■ WORK REQUIRED:
Return all entries precisely as they stand, without the images.

■ PROVIDED RECORDS:
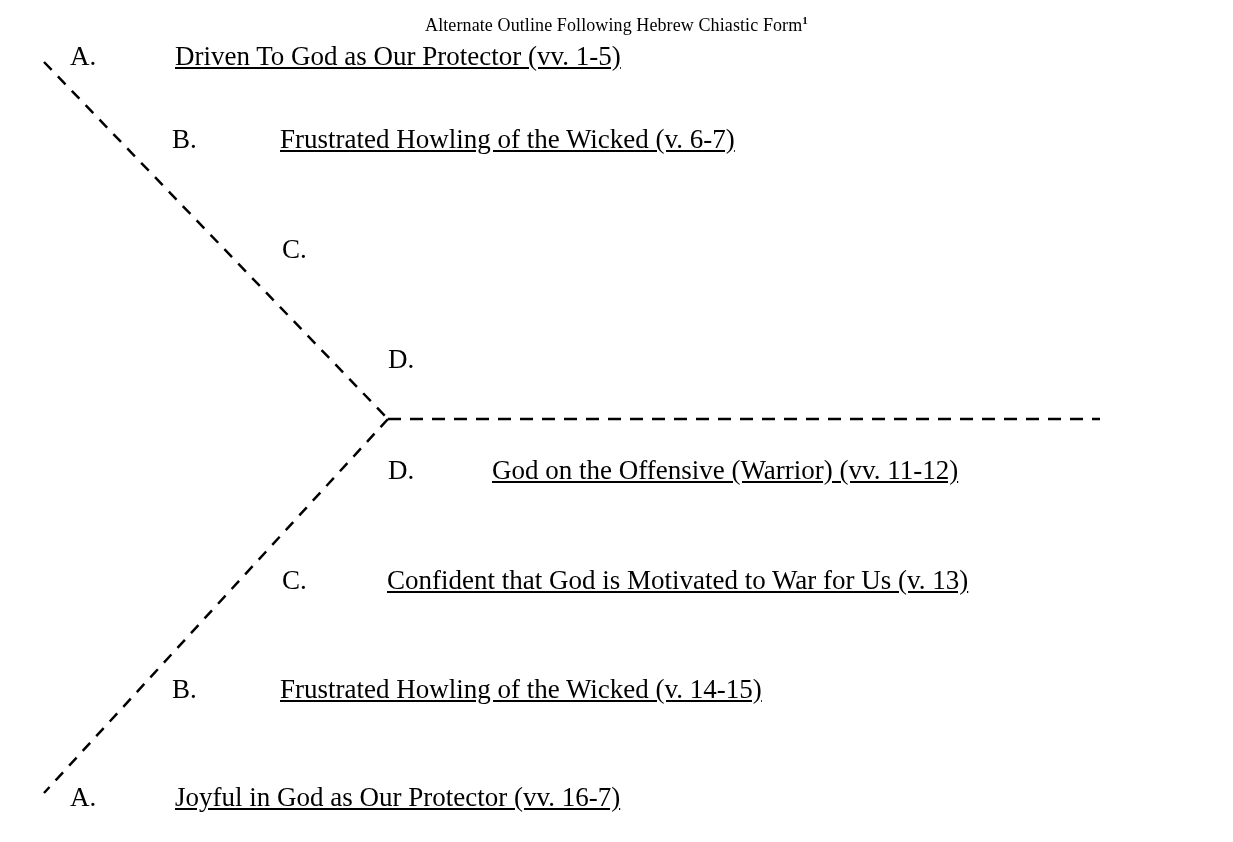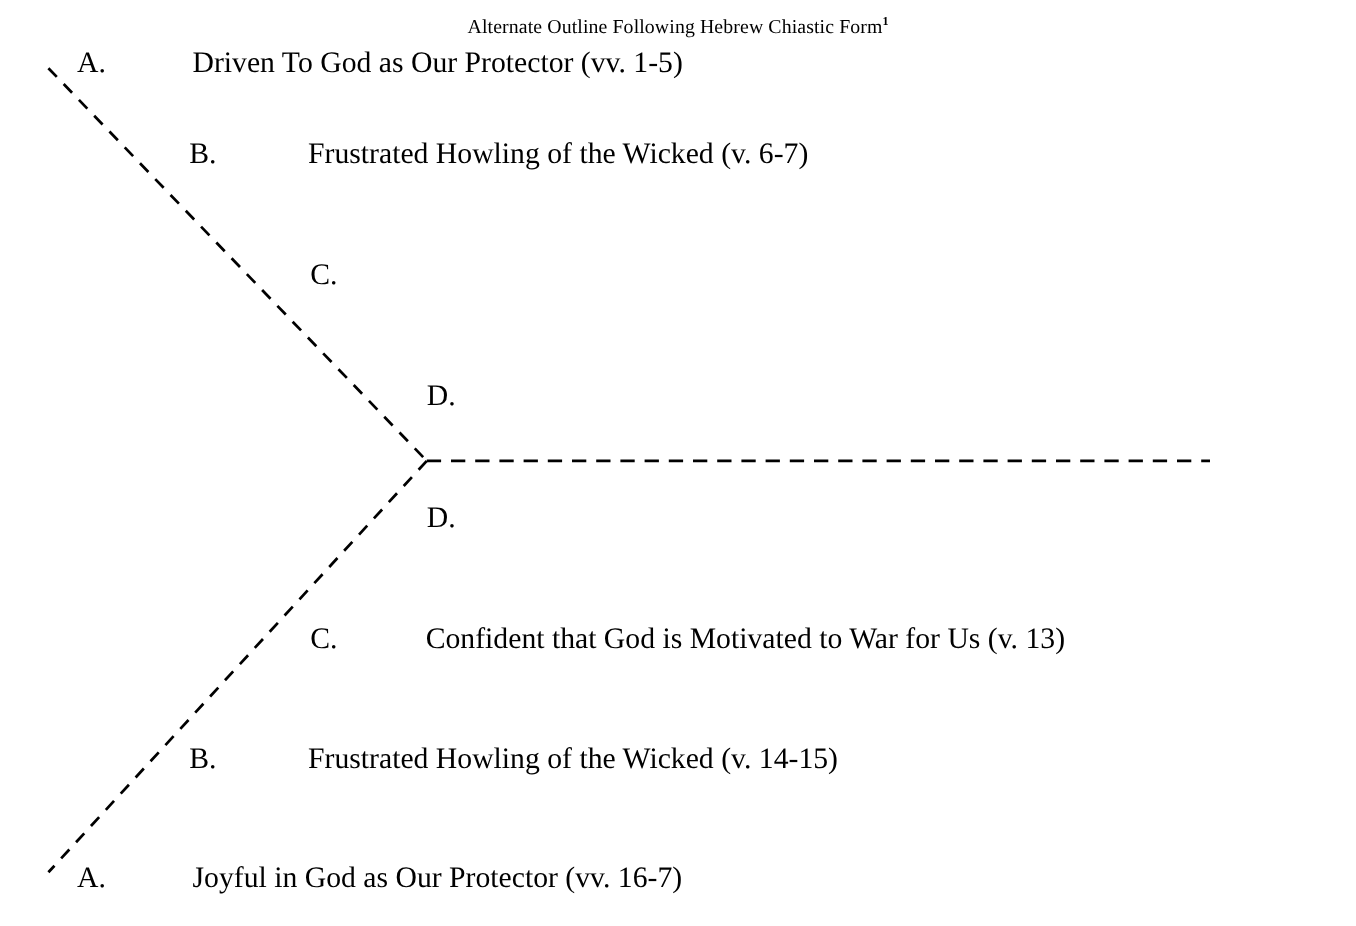"Driven To God as Our" .row .text { text-decoration: none -> underline }
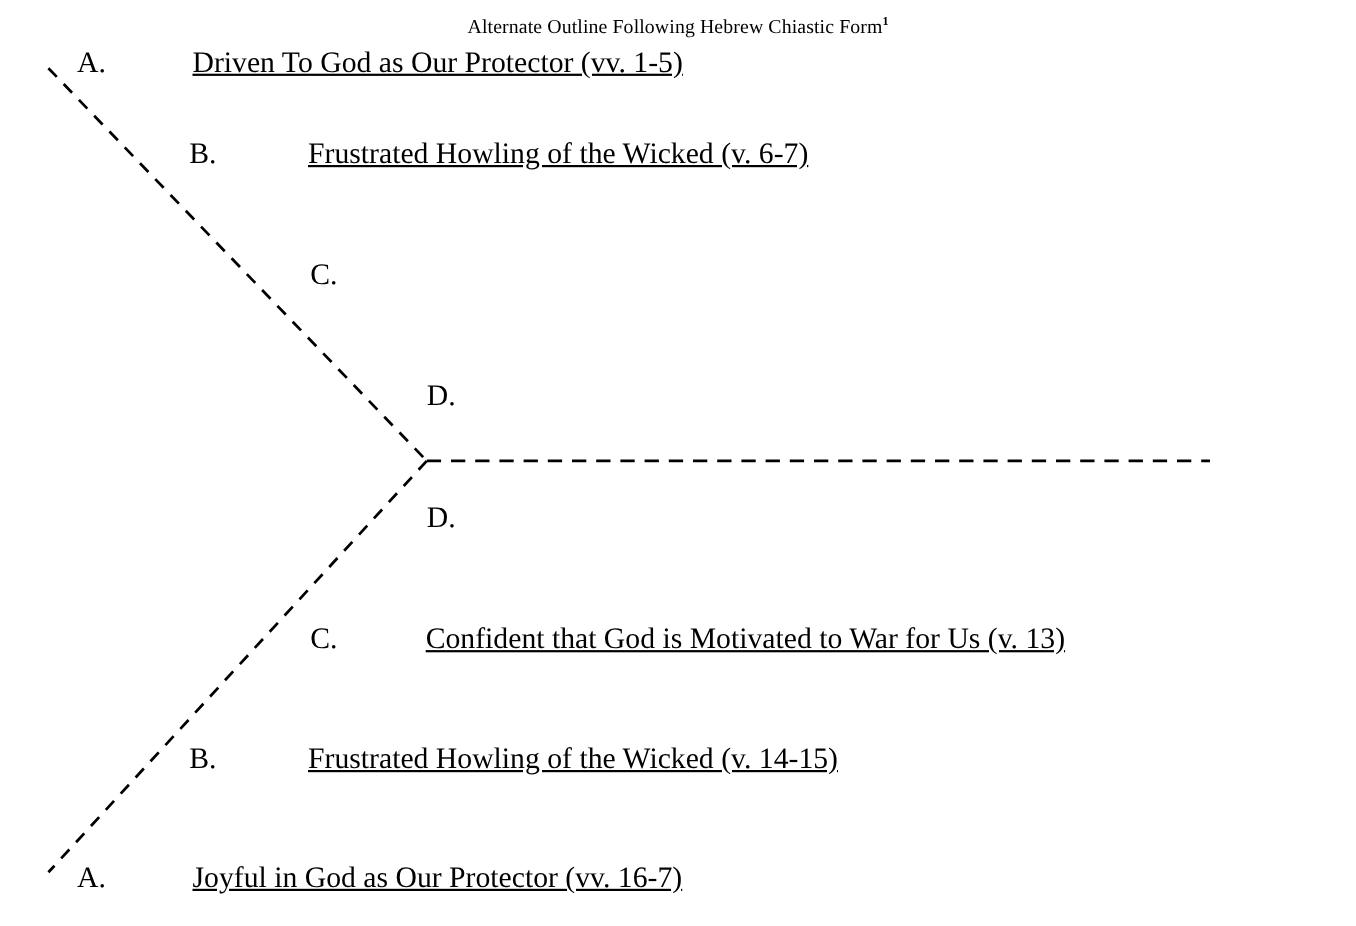"God on the Offensive (Warrior)" span.text { html: none -> <span>God on the Offensive (Warrior) (vv. 11-12)</span> }
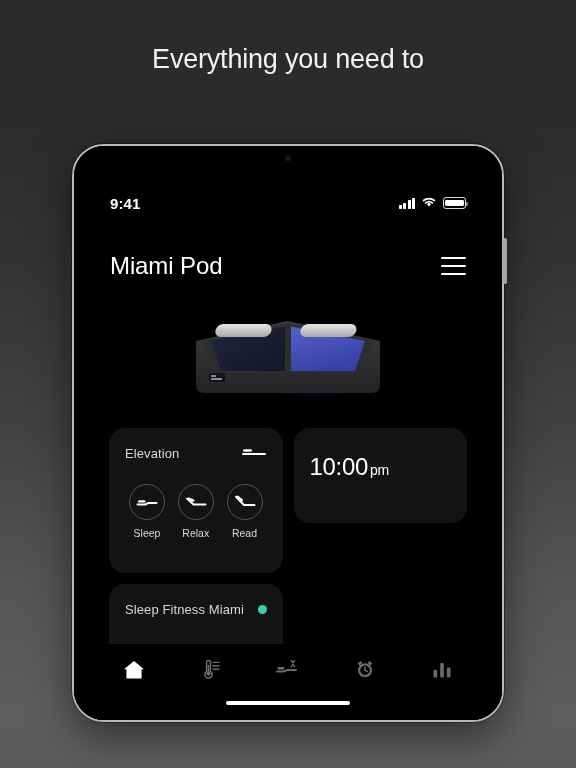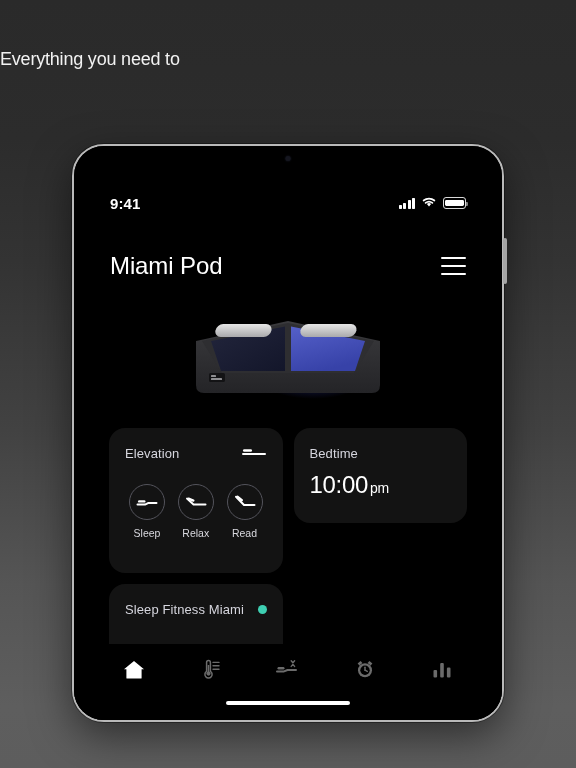"Everything you need to" .headline { font-size: 18px -> 27px; text-align: left -> center }
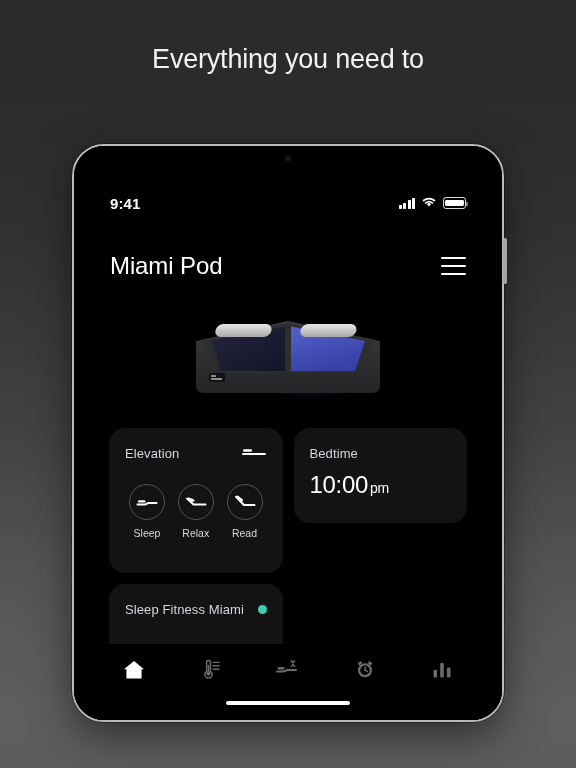"Bedtime" div.card-head { html: <div> <span>Bedtime</span> </div> -> none }
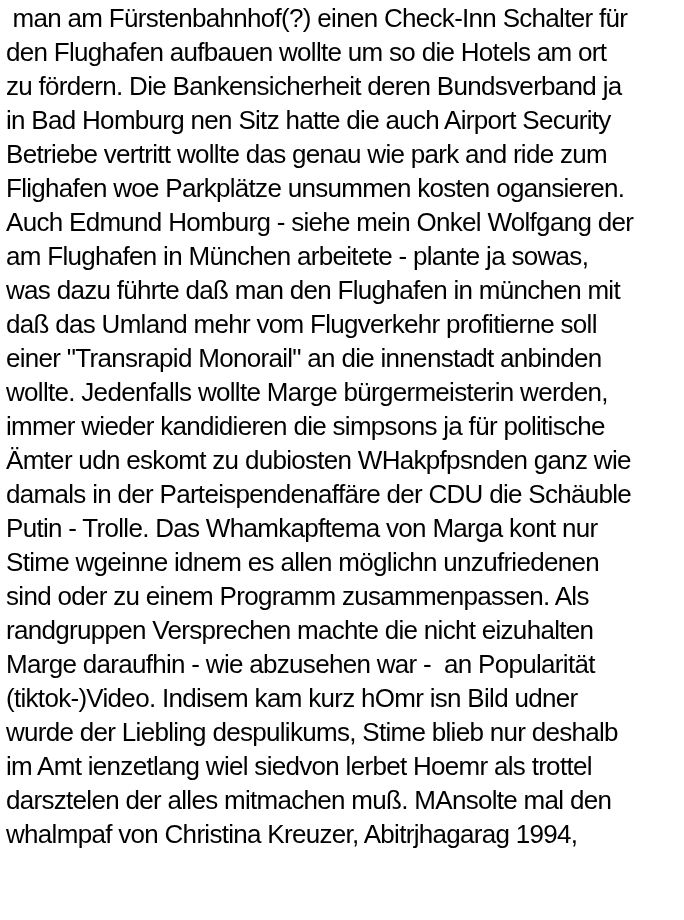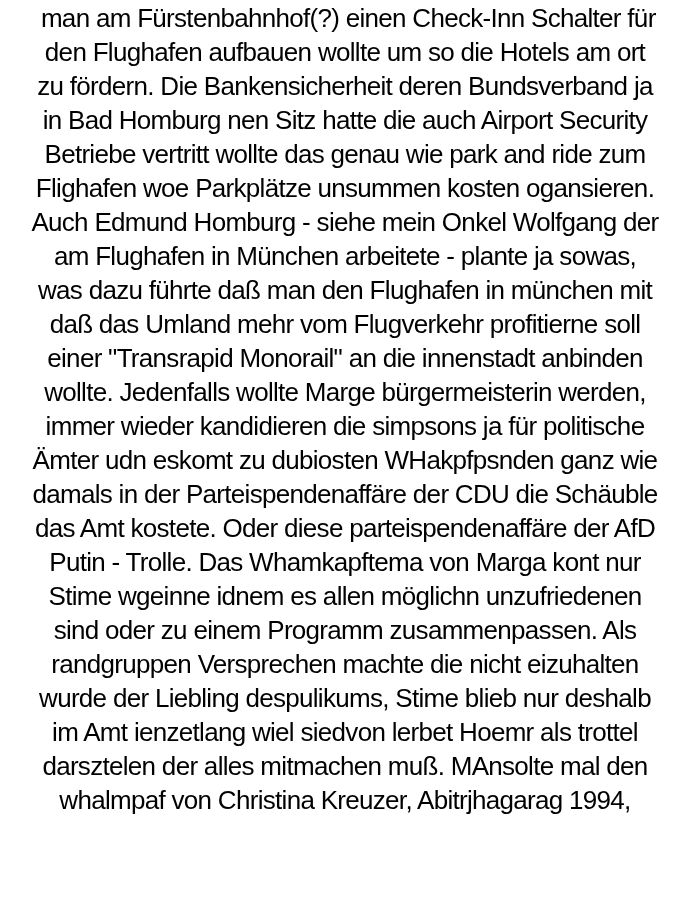"man am Fürstenbahnhof(?) einen Check-Inn" .text-block { text-align: center -> none }
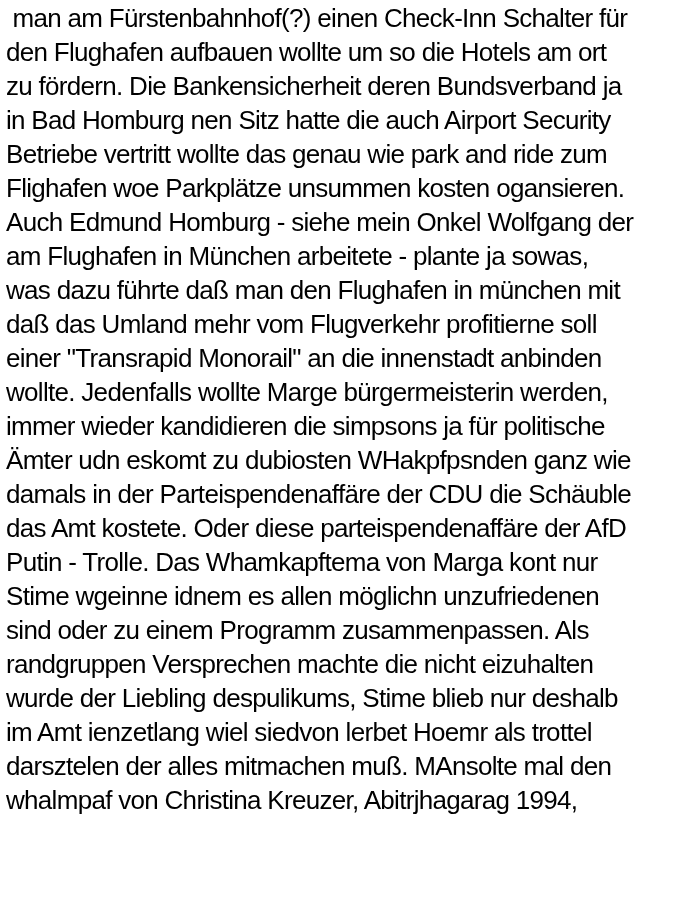"das Amt kostete. Oder diese" div.line { html: <div>das Amt kostete. Oder diese parteispendenaffäre der AfD</div> -> none }
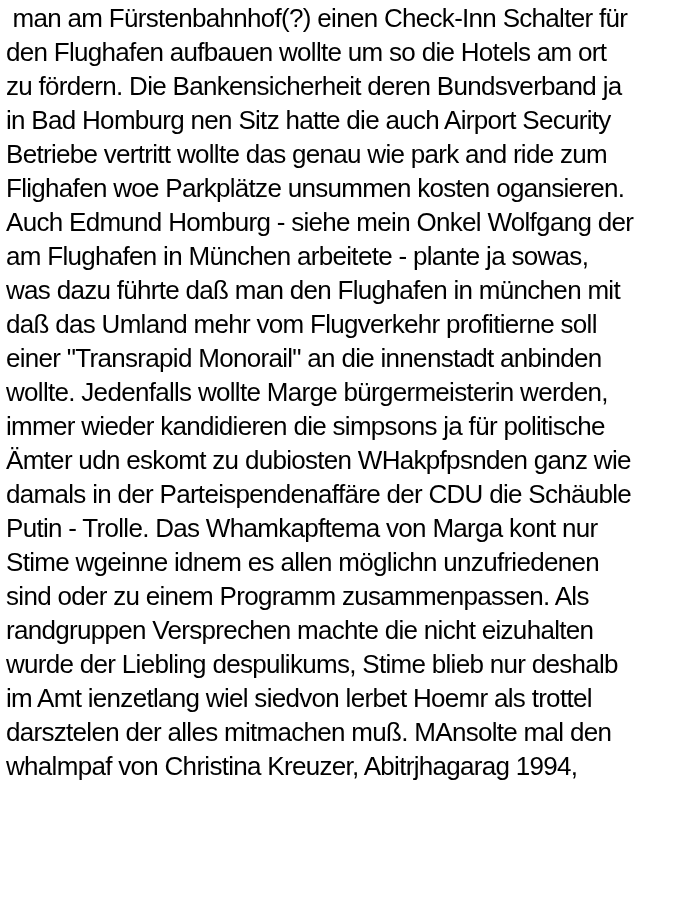"Marge daraufhin - wie abzusehen" div.line { html: none -> <div>Marge daraufhin - wie abzusehen war - an Popularität</div> }
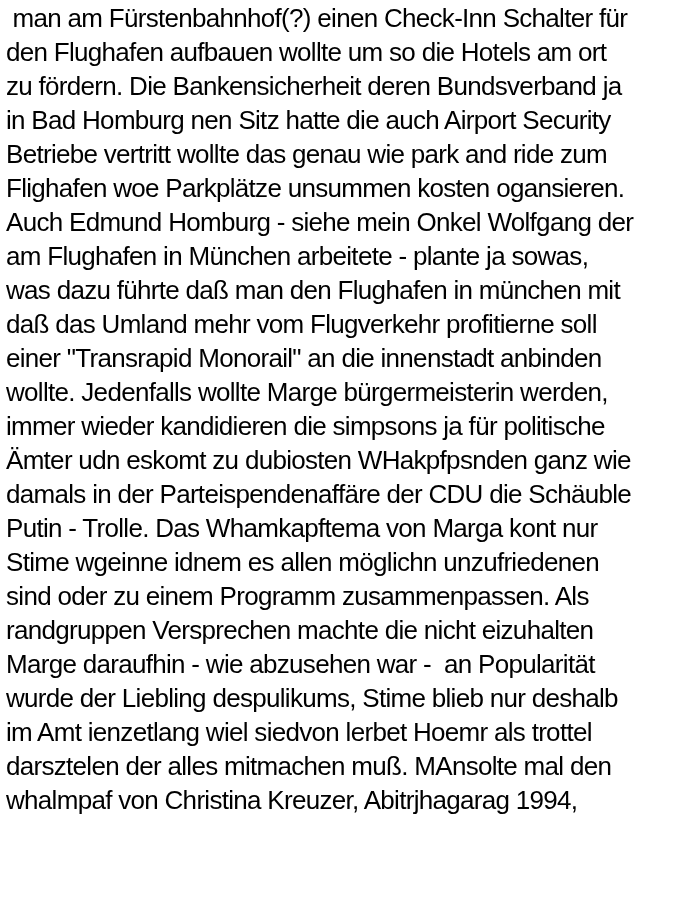"(tiktok-)Video. Indisem kam kurz hOmr" div.line { html: none -> <div>(tiktok-)Video. Indisem kam kurz hOmr isn Bild udner</div> }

■ SOLUTION FOR THIS EXERCISE:
"Driven To God as Our" .row .text { text-decoration: none -> underline }
"God on the Offensive (Warrior)" span.text { html: none -> <span>God on the Offensive (Warrior) (vv. 11-12)</span> }
"Everything you need to" .headline { font-size: 18px -> 27px; text-align: left -> center }
"Bedtime" div.card-head { html: <div> <span>Bedtime</span> </div> -> none }
"man am Fürstenbahnhof(?) einen Check-Inn" .text-block { text-align: center -> none }
"das Amt kostete. Oder diese" div.line { html: <div>das Amt kostete. Oder diese parteispendenaffäre der AfD</div> -> none }
"Marge daraufhin - wie abzusehen" div.line { html: none -> <div>Marge daraufhin - wie abzusehen war - an Popularität</div> }
"(tiktok-)Video. Indisem kam kurz hOmr" div.line { html: none -> <div>(tiktok-)Video. Indisem kam kurz hOmr isn Bild udner</div> }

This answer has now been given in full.